Program yang dilaksanakan melalui Kelompok Kepiting Desa Unggul dan Reboisasi (Kenduri) itu bertujuan menjaga keberlanjutan ekosistem pesisir sekaligus menciptakan peluang ekonomi bagi masyarakat setempat.
Mangrove memiliki fungsi strategis sebagai pelindung alami kawasan pantai dari abrasi, intrusi air laut, dan dampak perubahan iklim.
Selain itu, hutan mangrove juga menjadi habitat penting bagi berbagai biota pesisir, termasuk kepiting bakau yang memiliki nilai ekonomi tinggi.
Kepala Bagian Administrasi Pemerintahan Kabupaten Aceh Utara, Samsul Rizal, menyampaikan apresiasinya terhadap kolaborasi yang terjalin antara masyarakat dan PHE NSO dalam menjaga kawasan pesisir.
“Mangrove merupakan habitat alami bagi kepiting bakau. Karena itu, pelestarian mangrove menjadi faktor penting dalam mendukung keberhasilan budidaya kepiting. Kami berharap ekosistem mangrove di kawasan pesisir Seunuddon terus terjaga sehingga mampu memberikan manfaat ekologis dan ekonomi bagi masyarakat,” ujar Samsul Rizal.
Menurutnya, keberhasilan menjaga kawasan mangrove akan berdampak langsung terhadap keberlanjutan sumber daya pesisir yang menjadi tumpuan hidup masyarakat nelayan.

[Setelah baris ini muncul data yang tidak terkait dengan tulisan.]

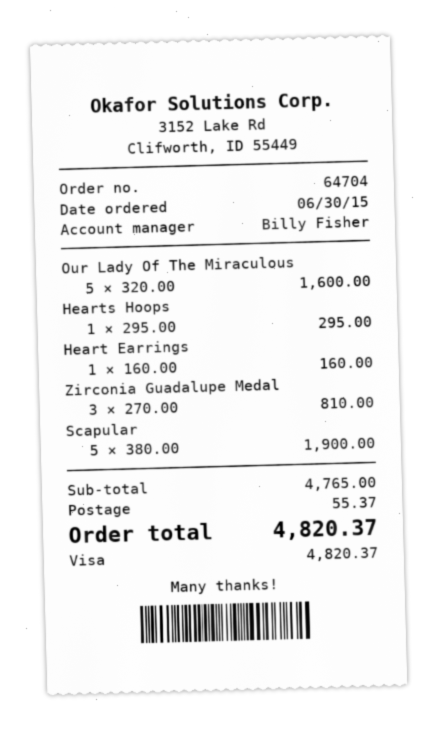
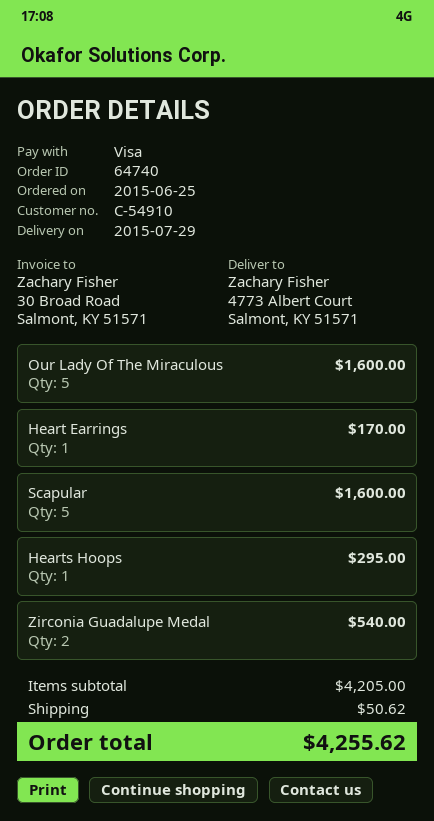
order number: 64704 -> 64740
order date: 2015-06-30 -> 2015-06-25
Heart Earrings: 1 for 160.00 -> 1 for 170.00
Zirconia Guadalupe Medal: 3 for 810.00 -> 2 for 540.00
Scapular: 5 for 1900.00 -> 5 for 1600.00
subtotal: 4765.00 -> 4205.00
shipping: 55.37 -> 50.62
total: 4820.37 -> 4255.62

Sementara itu, Manager Community Involvement Development Regional 1 PHE, Iwan Ridwan Faizal, mengatakan bahwa program tersebut merupakan bagian dari upaya perusahaan dalam menciptakan keseimbangan antara pelestarian lingkungan dan pemberdayaan ekonomi masyarakat.
“Kepiting bakau memiliki nilai ekonomis yang tinggi dan permintaan pasar yang terus meningkat. Karena itu, program ini tidak hanya berfokus pada pelestarian lingkungan pesisir, tetapi juga diarahkan untuk memberikan manfaat ekonomi yang nyata bagi masyarakat,” kata Iwan Ridwan Faizal.
Ia menjelaskan, apabila ekosistem pesisir tetap terjaga, masyarakat tidak hanya bergantung pada hasil tangkapan ikan di laut, tetapi juga memiliki alternatif sumber pendapatan melalui budidaya kepiting bakau yang bernilai jual tinggi.